"Les inconvénients du télétravail ont tendance à se distiller petit à petit. Ils sont donc difficiles à déceler", remarque François Cochet, du cabinet Secafi. Le 14 septembre 2022, la Firps (Fédération des intervenants en risques psychosociaux) a dévoilé lors d’une conférence de presse son guide de bonnes pratiques sur le télétravail et la prévention des RPS. L’occasion pour ses membres de raconter ce qu’ils observent chez leurs clients.
Brigitte Vaudolon, de Pulso France, rapporte que beaucoup d’entreprises les contactent pour des problèmes relationnels liés au télétravail. "La distance accentue les malentendus", écrit la Firps dans son document. Les conflits sont parfois liés à des soucis de management, alors même que de nombreuses entreprises minimisent encore l’intérêt des formations sur le management à distance. Comme le rappelle François Cochet, le télétravail suppose de la confiance. À l’inverse, des dérives d’hyper-surveillance existent.
D’ailleurs, d’après Camy Puech, de Qualisocial, le nombre de situations de harcèlement moral rapportées a augmenté. Selon lui, cela s’expliquerait par une hausse des situations, mais aussi par un recours accru aux processus de signalement. Auparavant, les situations étaient plutôt désamorcées avec les supérieurs, davantage accessibles dans les bureaux qu’en télétravail. Célia Kuster, d’Ekilibre, nuance : selon elle, le nombre d’alertes a augmenté, mais les faits réels pas forcément. Quoi qu’il en soit, le malaise existe.
Effets de long terme
L’on savait déjà que le télétravail accentue certains facteurs de RPS tels que l’isolement, le manque d’autonomie ou de reconnaissance... Des effets plus surprenants, de moyen et long termes, commencent à être observés. Par exemple, les télétravailleurs peuvent être plus ou moins cantonnés à des tâches qu’ils maîtrisent alors que leurs collègues sur site sont davantage sollicités puis formés aux nouveautés. Conséquence : une disqualification progressive des premiers, rapporte François Cochet.
Voici un exemple précis d’un risque plus général : celui de l’inégalité et du sentiment d'iniquité, entre ceux qui peuvent recourir au télétravail et les autres, ou entre ceux qui bénéficient de conditions de télétravail plus avantageuses et les autres. Pour organiser le travail hybride, la Firps recommande un "cadre suffisamment clair", même si plusieurs de ses membres, comme Célia Kuster, prônent en même temps une certaine "flexibilité".

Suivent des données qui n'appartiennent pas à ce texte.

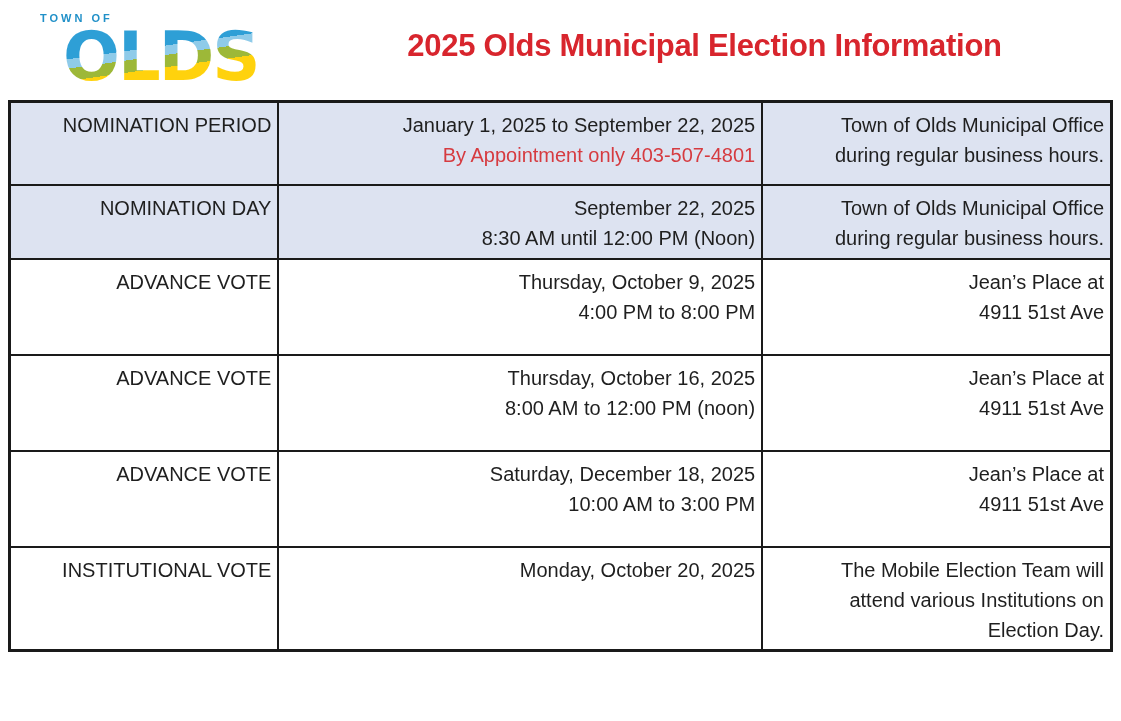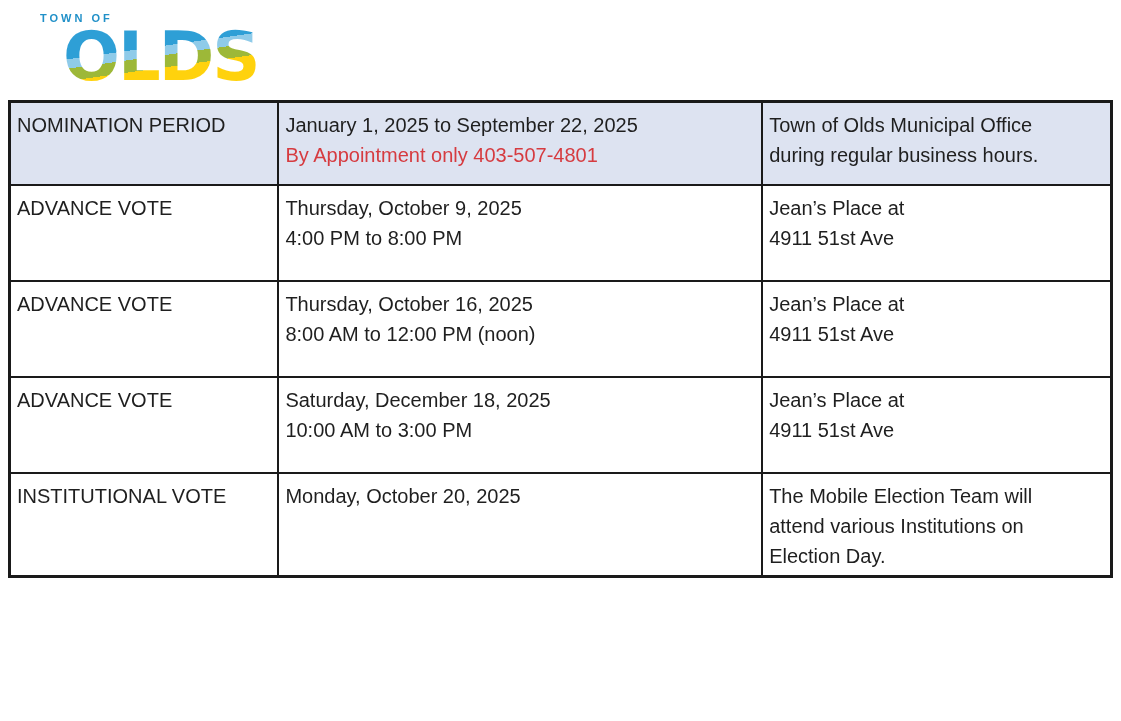"2025 Olds Municipal Election Information" h1.title { html: none -> <h1>2025 Olds Municipal Election Information</h1> }
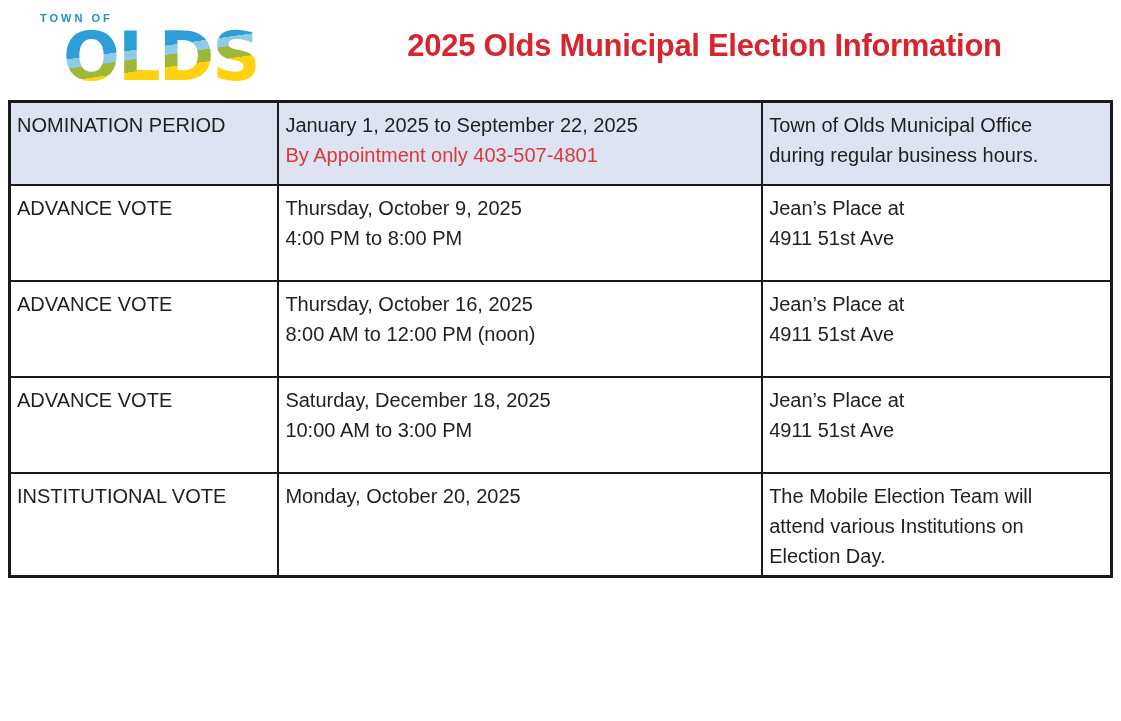"NOMINATION PERIOD" .info-table td { text-align: left -> right }
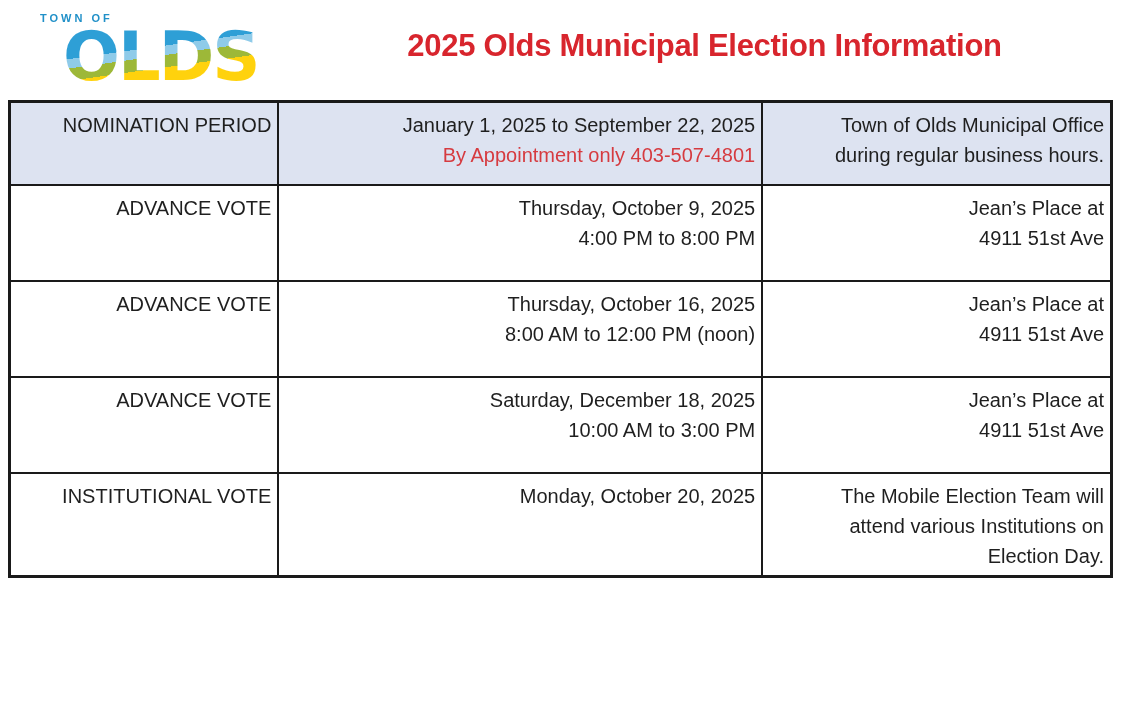"NOMINATION DAY" tr.row-info { html: none -> <tr> <td>NOMINATION DAY</td> <td> <div>September 22, 2025</div> <div>8:30 AM until 12:00 PM (Noon)</div> </td> <td> <div>Town of Olds Municipal Office</div> <div>during regular business hours.</div> </td> </tr> }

Les critères d’accès et de pratique doivent prendre en compte l’organisation du travail et être réévalués régulièrement, conseille la fédération. Elle ne préconise par un rythme de télétravail en particulier, mais rappelle qu’il faut d’abord analyser le travail. La Firps souligne que l’accord national interprofessionnel du 24 novembre 2020 – étendu en avril 2021 – fixe les principes du volontariat et de la réversibilité. Pour la Firps, les accords d’entreprise expérimentaux sont une bonne chose, incitent à évaluer puis ajuster.
Nouveaux collaborateurs
"Il convient dans la mesure du possible de privilégier le présentiel lors de l’intégration des nouveaux collaborateurs", conseille la Firps, qui dédie tout un chapitre à la question. Les interactions informelles sont importantes lors de ces moments. Notamment pour percevoir la culture d’entreprise et comprendre le travail réel au-delà du travail prescrit par son manager. Communiquer en amont, formaliser les interactions et développer des outils collaboratifs peuvent aider. Aussi, des entreprises interdisent le télétravail aux nouveaux. "Encore faut-il qu’ils ne se retrouvent pas tous seuls sur le site", alerte François Cochet.
Bref, "c’est un sujet complexe, puisque sur un même poste de travail, le télétravail n’aura pas les mêmes conséquences selon l’identité de la personne", pointe Isabelle Tarty, de l’IAPR. L’âge, le genre, le lieu de domicile etc. peuvent influencer les effets. De plus, "la personne elle-même peut ne pas voir les désavantages du télétravail, ou les voir mais ne pas les dire pour conserver les avantages", remarque François Cochet.
Les principes de base de la prévention restent conseillés. Le guide de la Firps liste une série de mesures relevant des préventions primaire, secondaire et tertiaire. On peut citer, pêle-mêle : s’assurer que ceux qui refusent le télétravail ne sont pas isolés, favoriser les formations en présentiel, mettre en place une organisation permettant de maintenir des échanges formels et informels entre un collaborateur et son manager pour prévenir le sentiment de manque de reconnaissance, ou encore, intégrer dans les entretiens annuels un point sur le télétravail pour identifier les situations à risque.